Naquele tempo, disse o Senhor: «Quem de vós, tendo um servo a lavrar ou a guardar gado, lhe dirá quando ele volta do campo: ‘Vem depressa sentar-te à mesa’? Não lhe dirá antes: ‘Prepara-me o jantar e cinge-te para me servires, até que eu tenha comido e bebido. Depois comerás e beberás tu’. Terá de agradecer ao servo por lhe ter feito o que mandou? Assim também vós, quando tiverdes feito tudo o que vos foi ordenado, dizei: ‘Somos inúteis servos: fizemos o que devíamos fazer’».

Compreender a Palavra

Com uma parábola Jesus ensina a atitude fundamental do verdadeiro discípulo, a humildade. A parábola começa com uma pergunta que situa a cena numa relação entre escravo e Senhor. É desta forma que Jesus vê as relações na comunidade. Todos são escravos, o Senhor é Deus. Nenhum escravo pode fazer valer os seus direitos, nem considerar-se mais do que os outros. Nem o trabalho, nem a inteligência, nem os conhecimentos, nem a origem familiar podem distinguir nenhum servo diante de Deus. Todos têm o mesmo valor e todos são servos inúteis que só fazem o que deviam fazer. Desta forma, as relações na comunidade dos discípulos são relações de integração e não de exclusão. Todos pertencem ao mesmo Senhor.

Meditar a Palavra

A vida comunitária exige de mim a humildade para reconhecer o meu verdadeiro lugar diante de Deus e dos irmãos. Só reconhecendo que sou servo e que, por mais que faça, não mereço mais do que os outros, porque serei sempre um servo inútil, é que posso estabelecer uma relação fraterna com os demais, mesmo que sejam fracos, ainda que sejam pecadores.

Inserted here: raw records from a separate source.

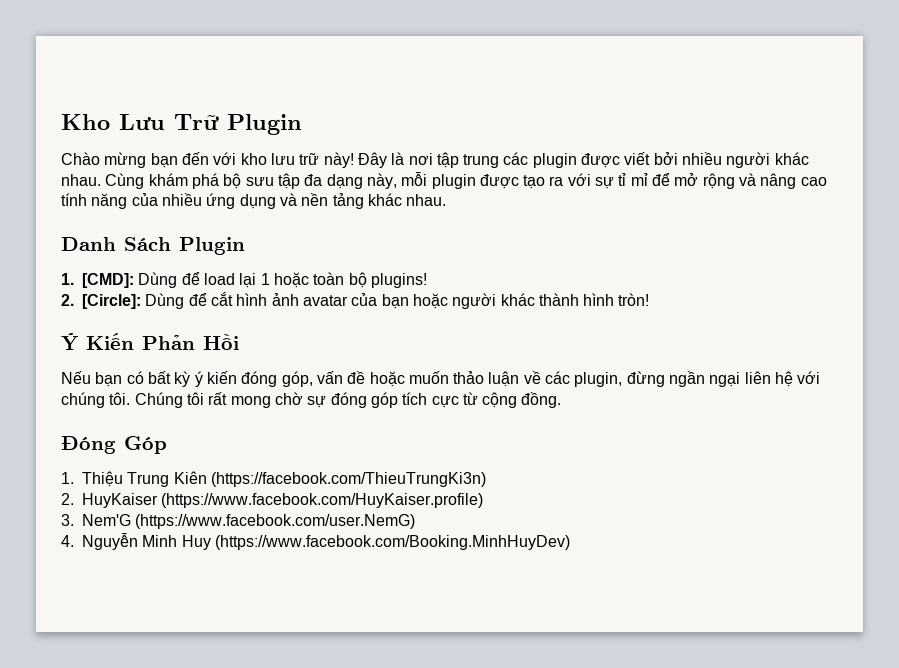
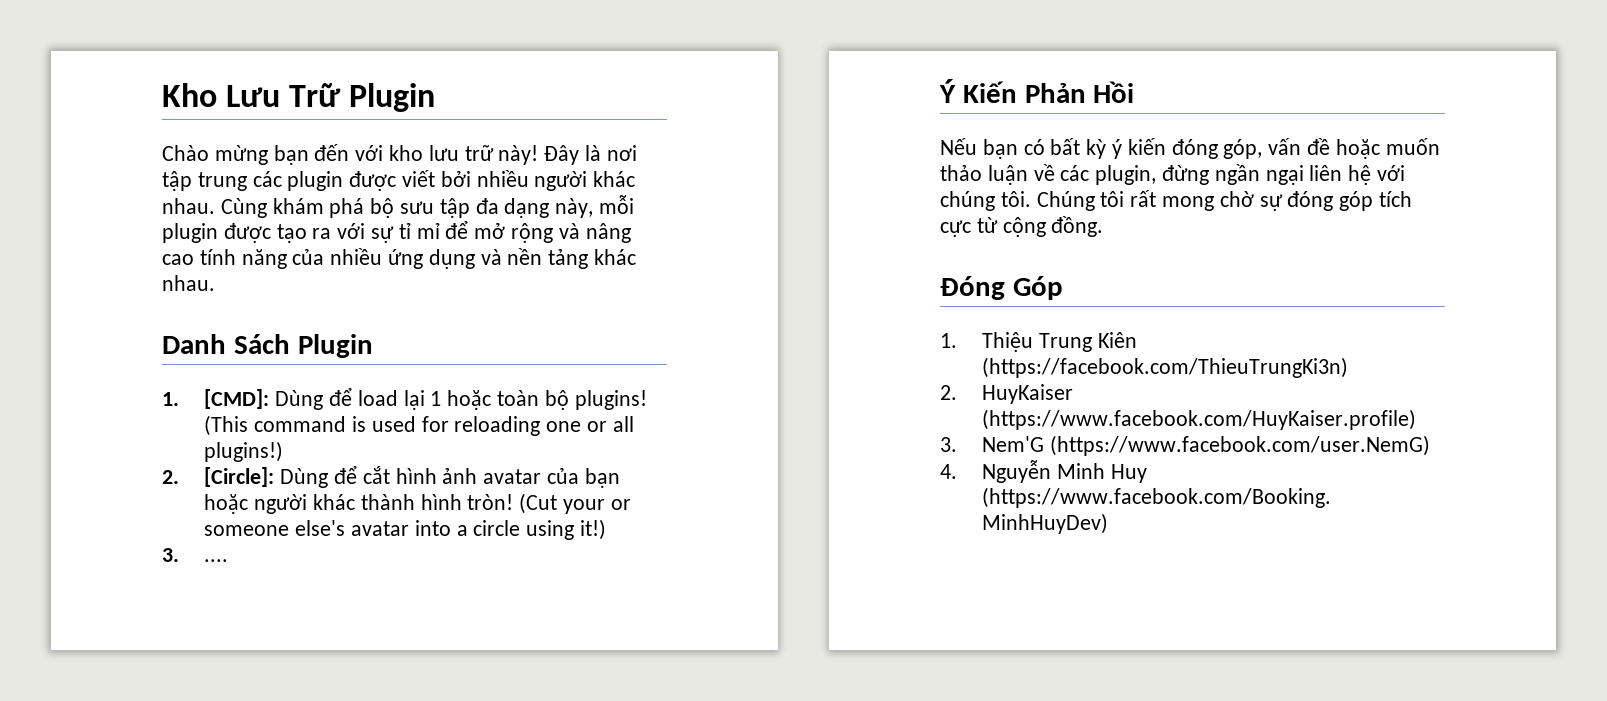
+ (This command is used for reloading one or all plugins!)
+ (Cut your or someone else's avatar into a circle using it!)
+ 3. ....

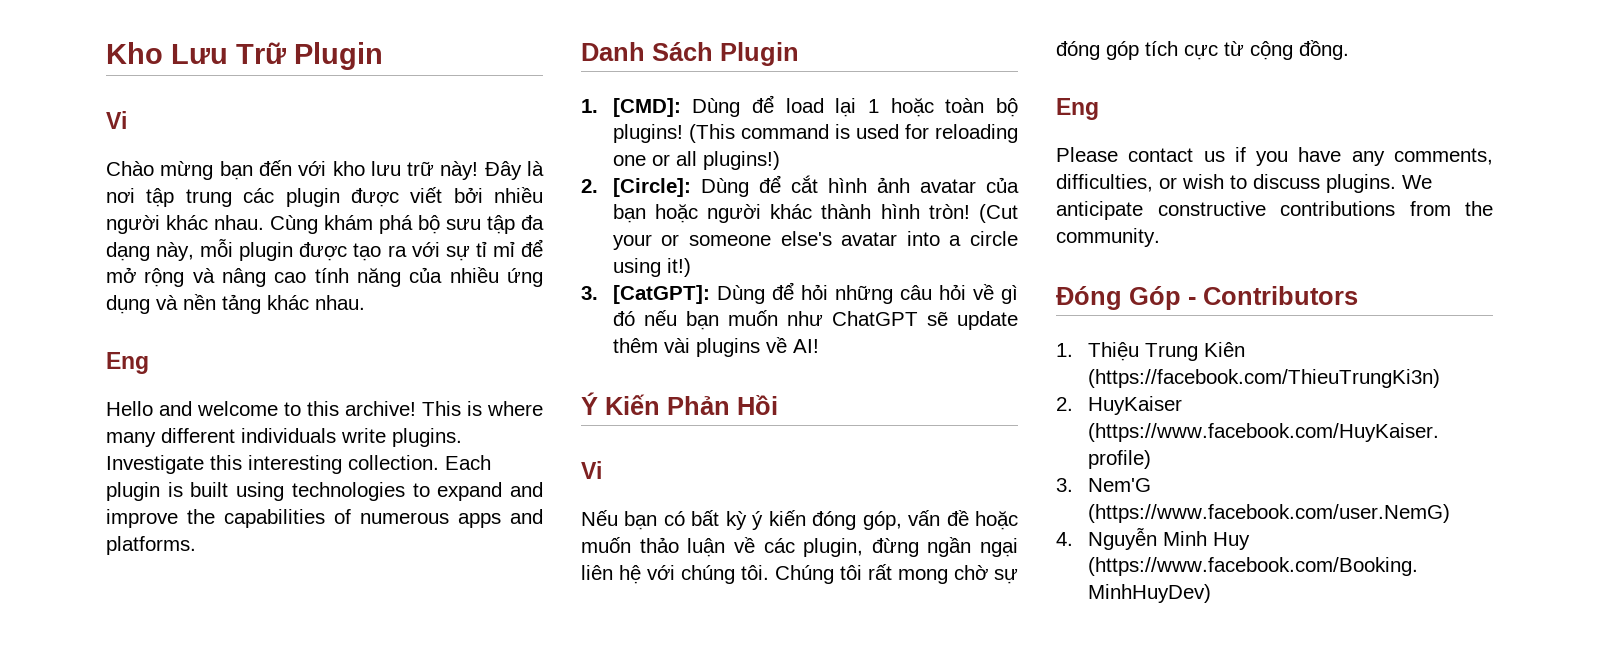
  Kho Lưu Trữ Plugin
+ Vi
  Cùng khám phá bộ sưu tập đa dạng này, mỗi plugin được tạo ra với sự tỉ mỉ để mở rộng và nâng cao tính năng của nhiều ứng dụng và nền tảng khác nhau.
+ Eng
+ Hello and welcome to this archive! This is where many different individuals write plugins. Investigate this interesting collection. Each plugin is built using technologies to expand and improve the capabilities of numerous apps and platforms.
- 3. ....
+ 3. [CatGPT]: Dùng để hỏi những câu hỏi về gì đó nếu bạn muốn như ChatGPT sẽ update thêm vài plugins về AI!
  Ý Kiến Phản Hồi
+ Vi
  Chúng tôi rất mong chờ sự đóng góp tích cực từ cộng đồng.
+ Eng
+ Please contact us if you have any comments, difficulties, or wish to discuss plugins. We anticipate constructive contributions from the community.
- Đóng Góp
+ Đóng Góp - Contributors

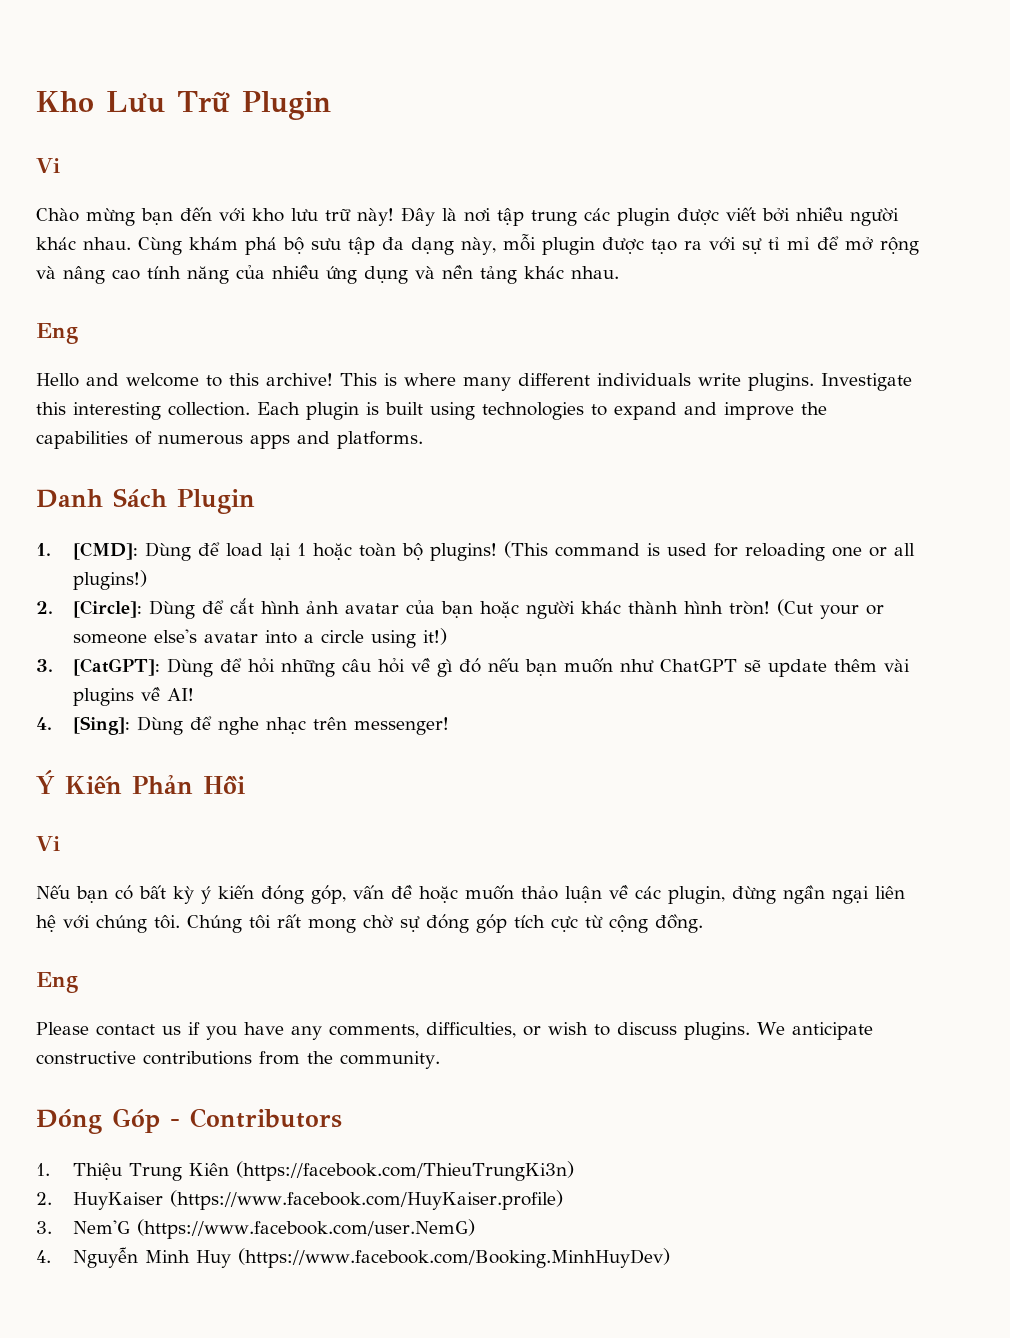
+ 4. [Sing]: Dùng để nghe nhạc trên messenger!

Se me considero mais do que os outros, não conseguirei aceitá-los nas suas fragilidades nem conseguirei entender que sejamos todos iguais diante de Deus. A humildade coloca-me no justo lugar diante de Deus e dos irmãos.

Rezar a Palavra

Concede-me, Senhor, o sentido da igualdade, o reconhecimento da minha condição de servo, a minha inutilidade porque só faço a minha obrigação. Abre os meus olhos para que me veja na minha condição de discípulo que segue os passos do Senhor para o servir com total dedicação. Faz-me compreender a fragilidade dos irmãos para que sejamos todos uma verdadeira comunidade de discípulos que descobrem alegria em servir o seu Senhor.

Compromisso

Quero servir o Senhor com todo o coração e em comunhão com os irmãos. Para isso vou avaliar o modo como realizo os meus compromissos na comunidade cristã, para evitar atitudes de superioridade e de exclusão.